**Work order**. From the records that follow, return exactly the lines beginning at the one that contains "paracaktuara nuk ka" and ending at the one that contains "do vazhdojë të", pictures left out.

**Extracted records**.
┏━━
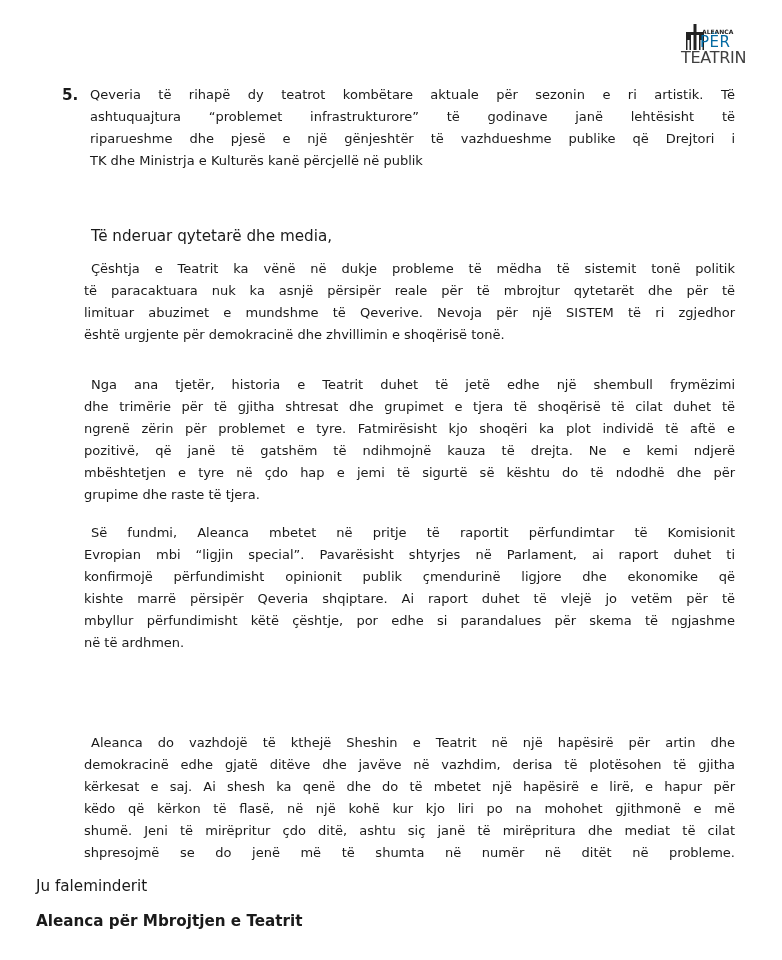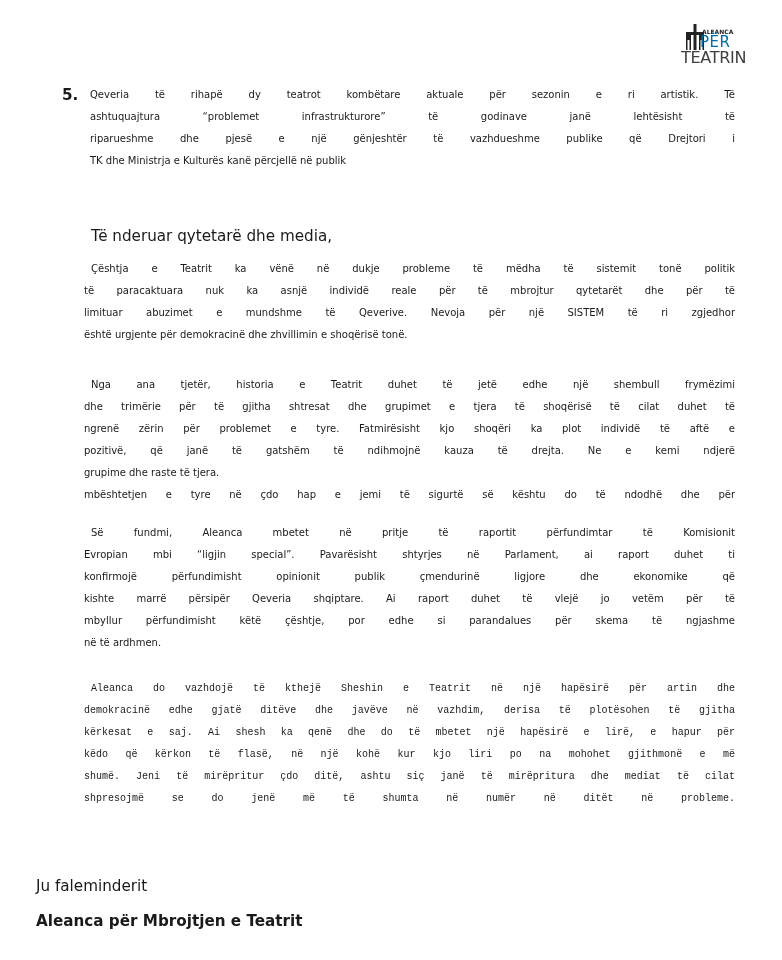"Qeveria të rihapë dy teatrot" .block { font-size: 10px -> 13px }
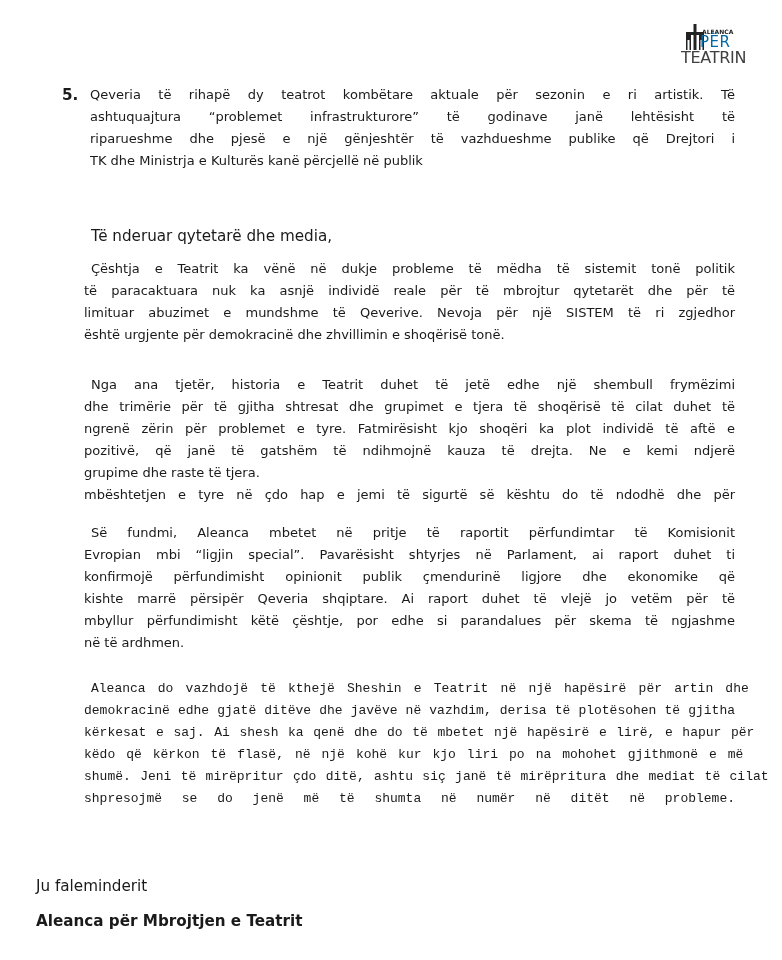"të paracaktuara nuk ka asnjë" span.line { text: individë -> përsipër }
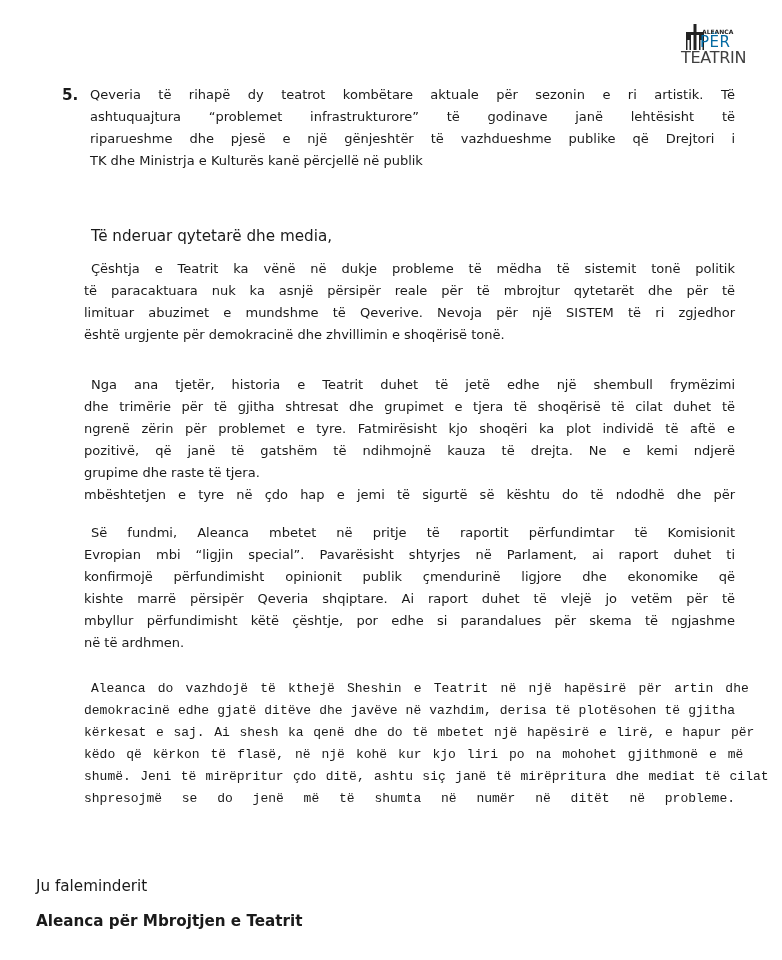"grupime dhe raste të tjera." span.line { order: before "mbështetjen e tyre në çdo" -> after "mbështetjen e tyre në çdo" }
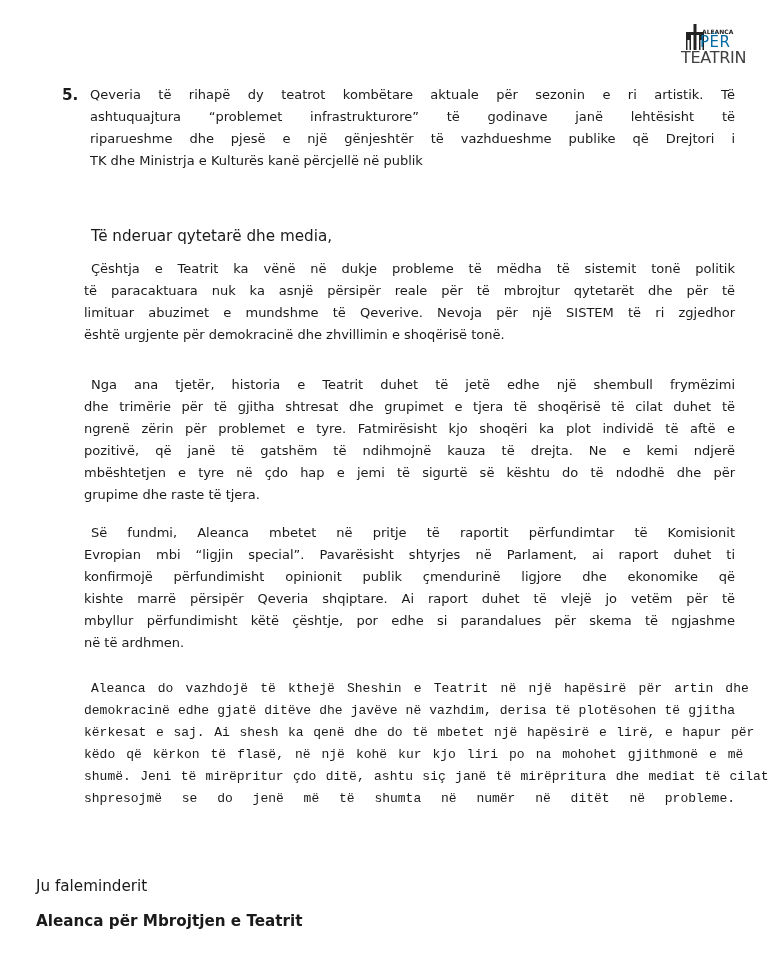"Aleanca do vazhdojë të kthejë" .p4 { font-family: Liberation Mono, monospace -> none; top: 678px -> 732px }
┗━━
┏━━
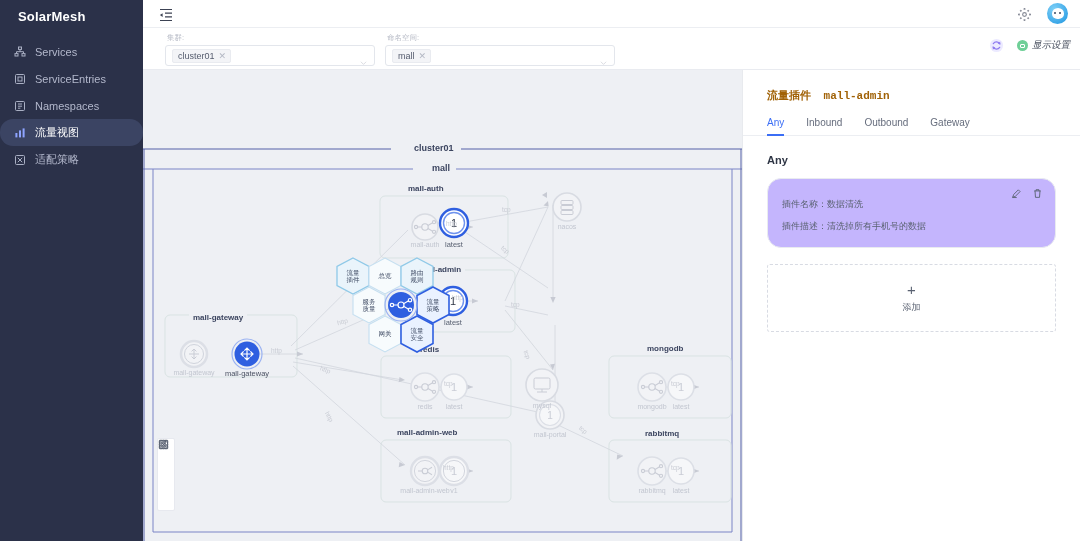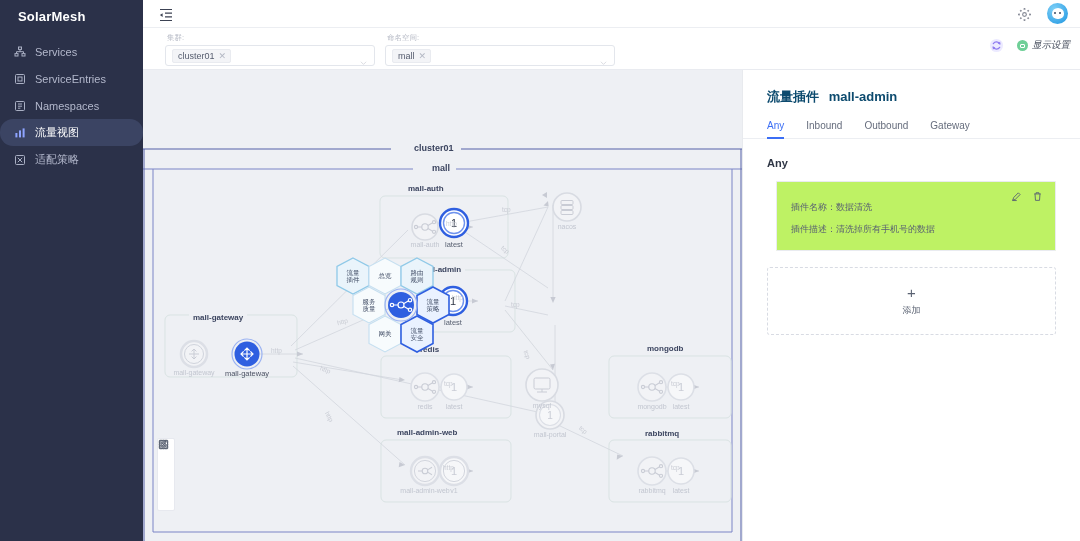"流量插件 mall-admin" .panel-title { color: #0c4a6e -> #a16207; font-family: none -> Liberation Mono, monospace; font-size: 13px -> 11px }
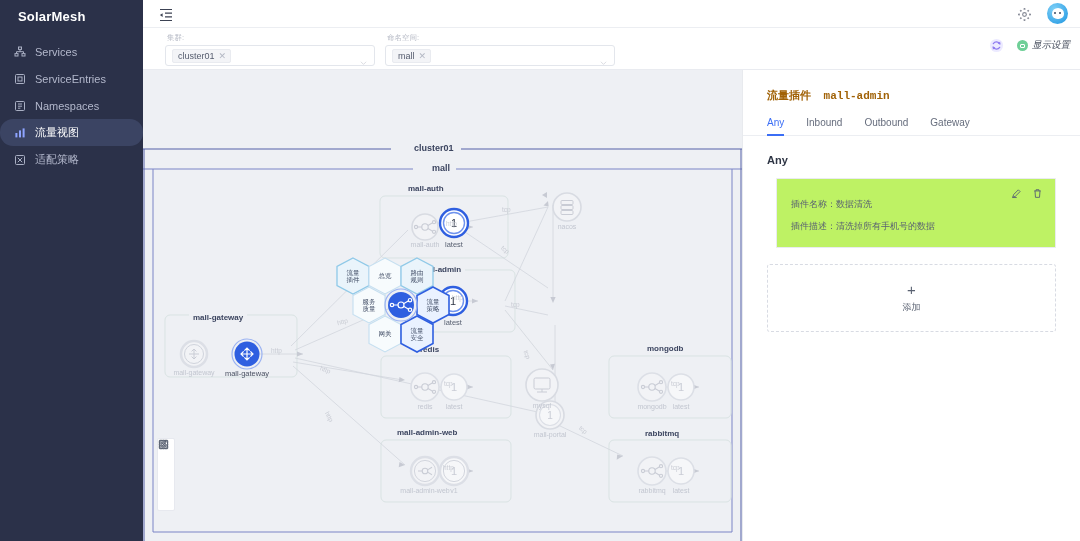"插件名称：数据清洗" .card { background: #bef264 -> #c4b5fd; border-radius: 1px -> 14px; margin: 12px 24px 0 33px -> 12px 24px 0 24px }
┗━━
**Expected answer**.
"të paracaktuara nuk ka asnjë" span.line { text: individë -> përsipër }
"grupime dhe raste të tjera." span.line { order: before "mbështetjen e tyre në çdo" -> after "mbështetjen e tyre në çdo" }
"Aleanca do vazhdojë të kthejë" .p4 { font-family: Liberation Mono, monospace -> none; top: 678px -> 732px }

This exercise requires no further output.